Just wondering why you refer to provigil as EVIL for RSD patients. Jeff has taken it in the past for his fatigue due to sleep apnea which he had before RSD. It didn't work for him so he quit it. I take it occasionally when I'm on night shift and have to stay awake the next day for something. It doesn't make me jittery or feel like I'm speeding like the old over the counter stay awake pills.
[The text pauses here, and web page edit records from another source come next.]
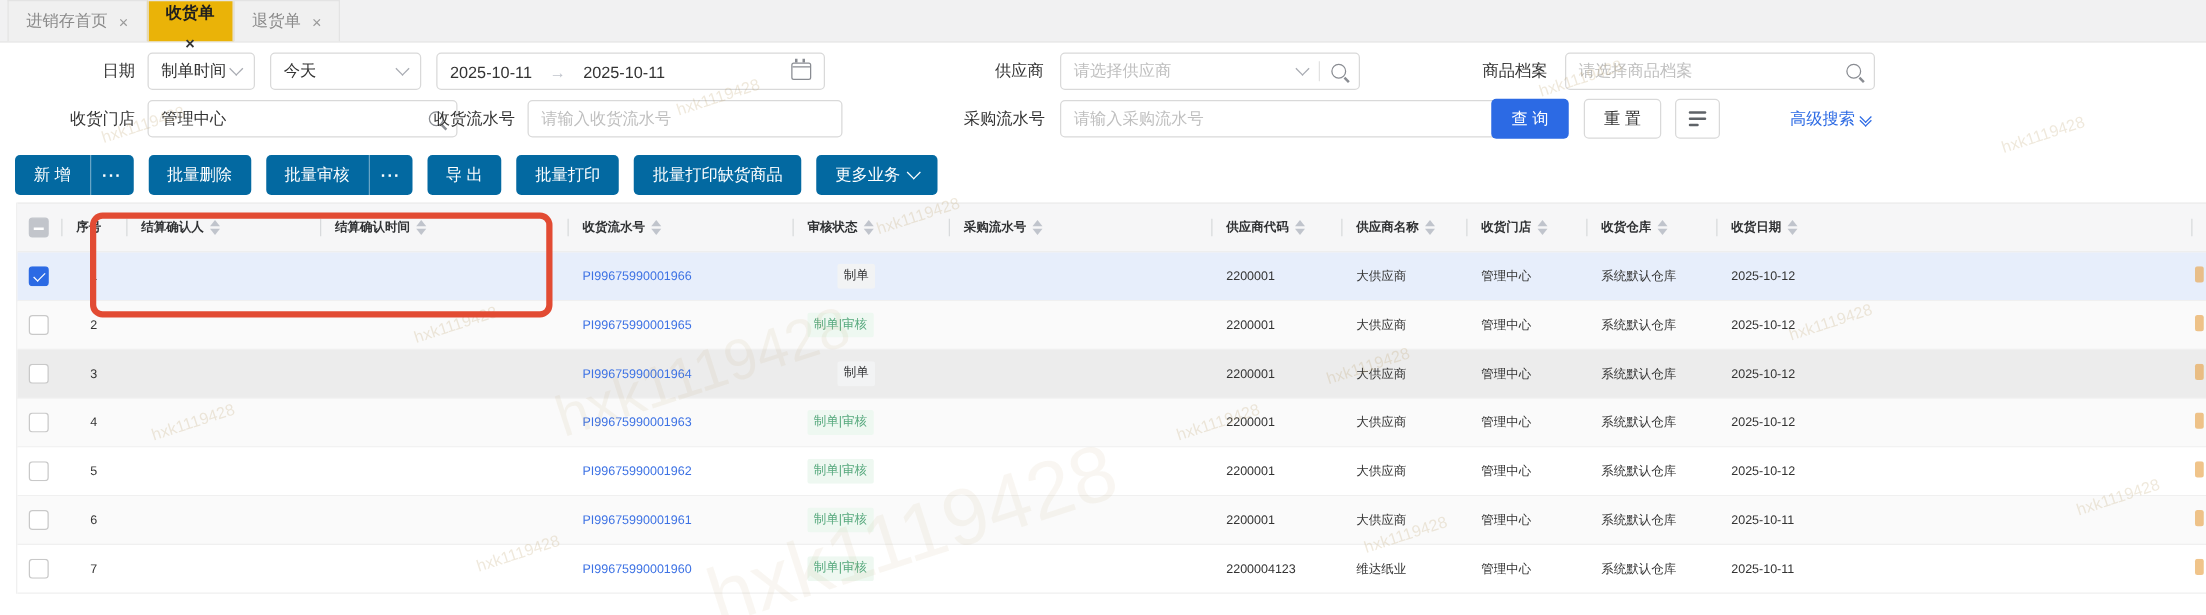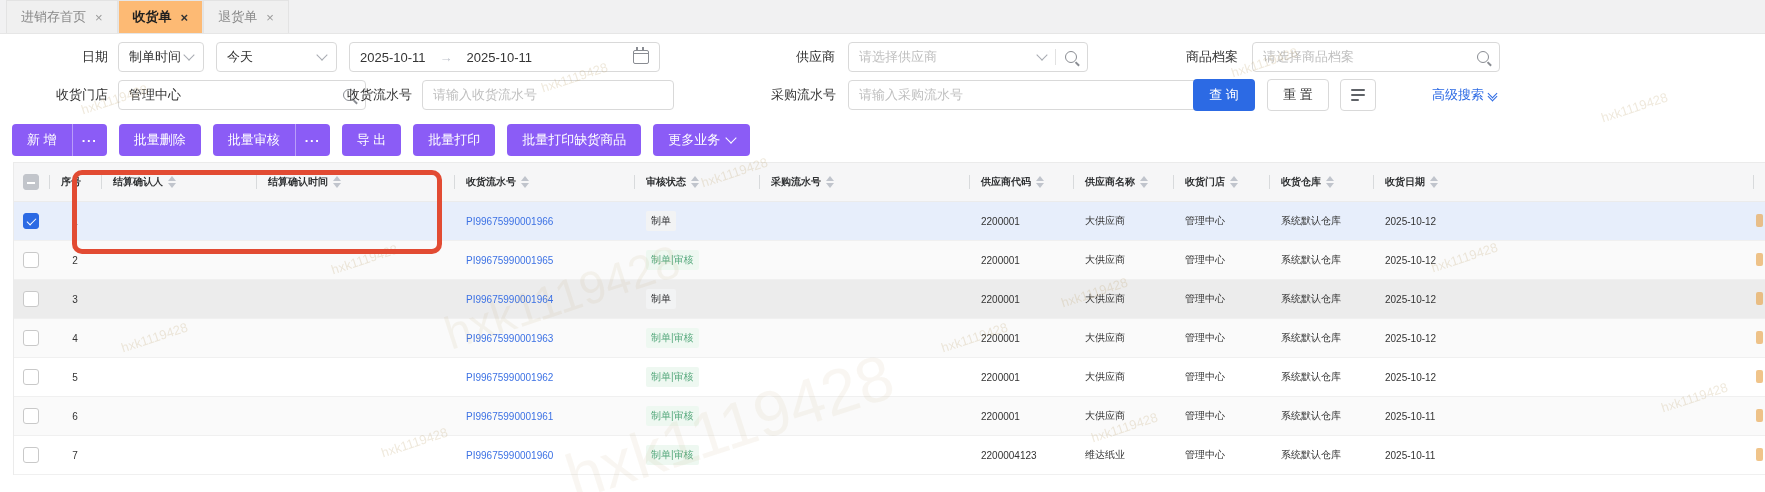"收货单" .tab.active { background: #fdba74 -> #eab308; flex-direction: none -> column }
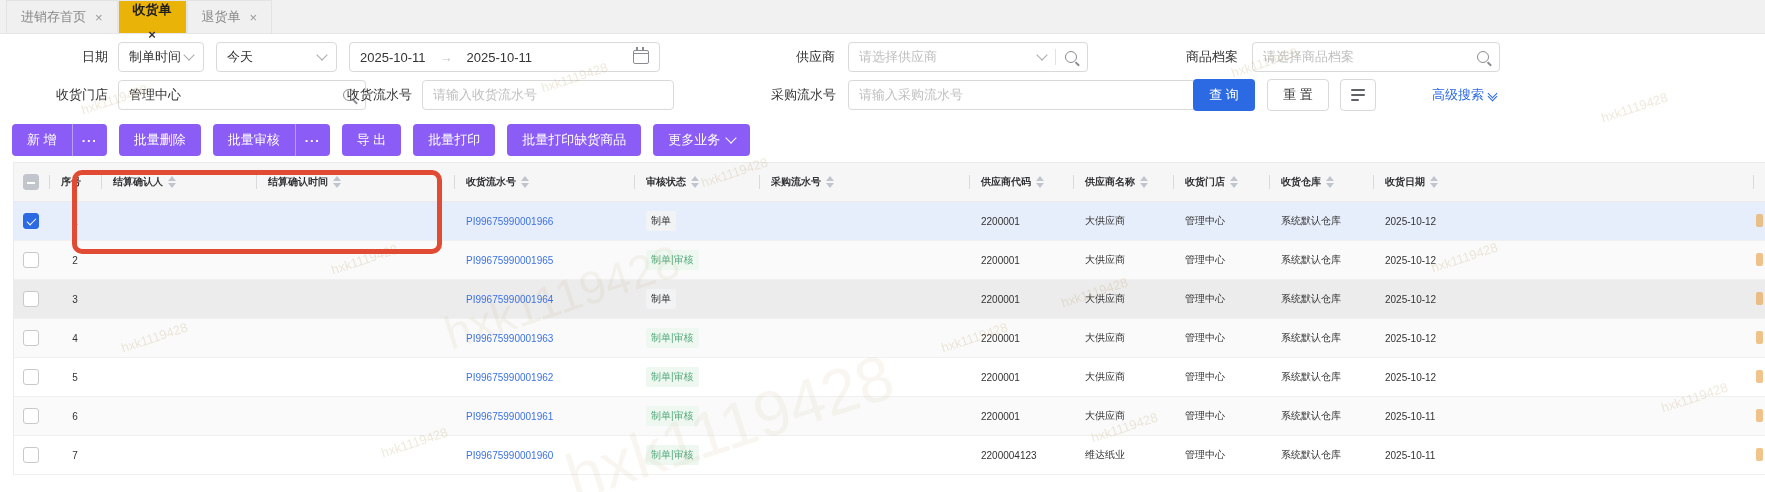"新 增" .abtn { background: #8b5cf6 -> #0369a1 }
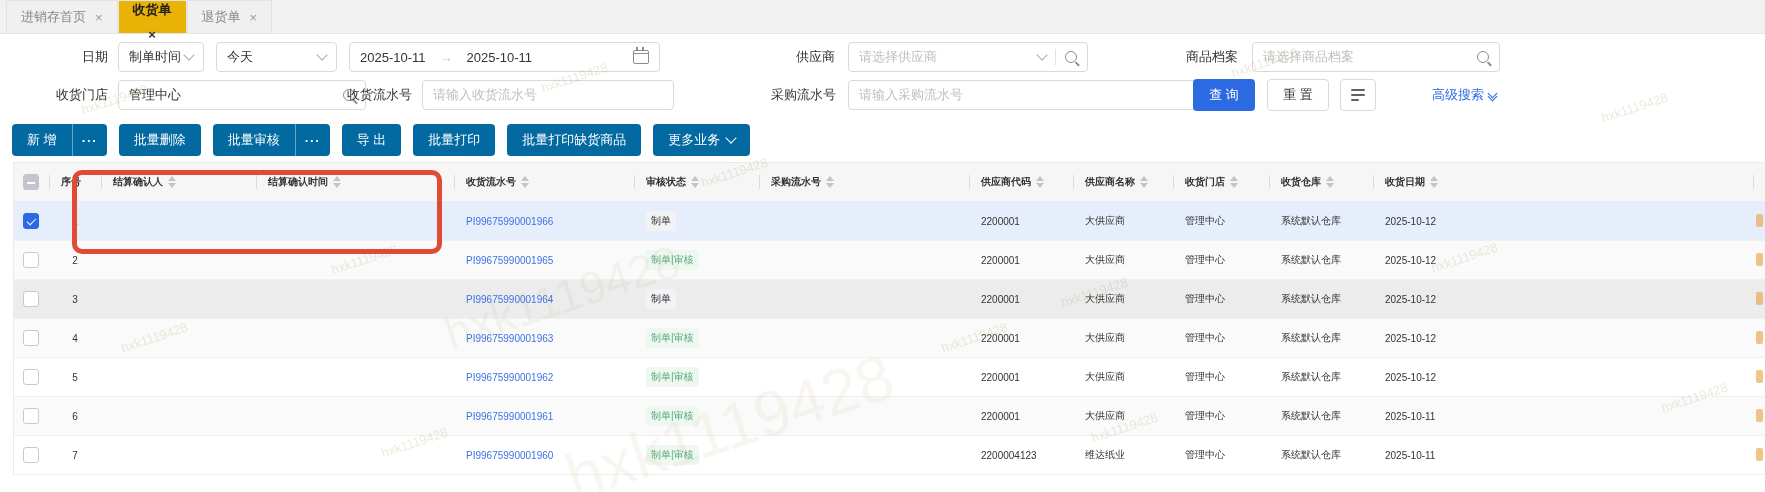"制单" .badge.draft { margin-left: none -> 24px }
Just lets me stay awake and not feel like a zombie. Jeff has extreme fatigue but not any problems with short term memory loss yet. (Thank goodness, because I have trouble with that myself somedays and I dont have a medical condition.)

Teresa
Hiya Teresa,
I call it Evil, for RSD, because for me, it "Drove" the pain to insane levels. (I needed it for my TBI, though). My pain meds were raised to insane levels too.
It was horrific. I know that the company is going to lose their patent soon, and is coming out with another "blend". I think it's going to be "lighter".
Not sure. I do know that some folks really swear by it.
It's just me.
But, I get jumpy from a cup of coffee...
So, take that into consideration..

I know that two drugs I've seen / been prescribed,
Seroquel, and Provigal.
Downs to go to bed, and Ups to clear your head...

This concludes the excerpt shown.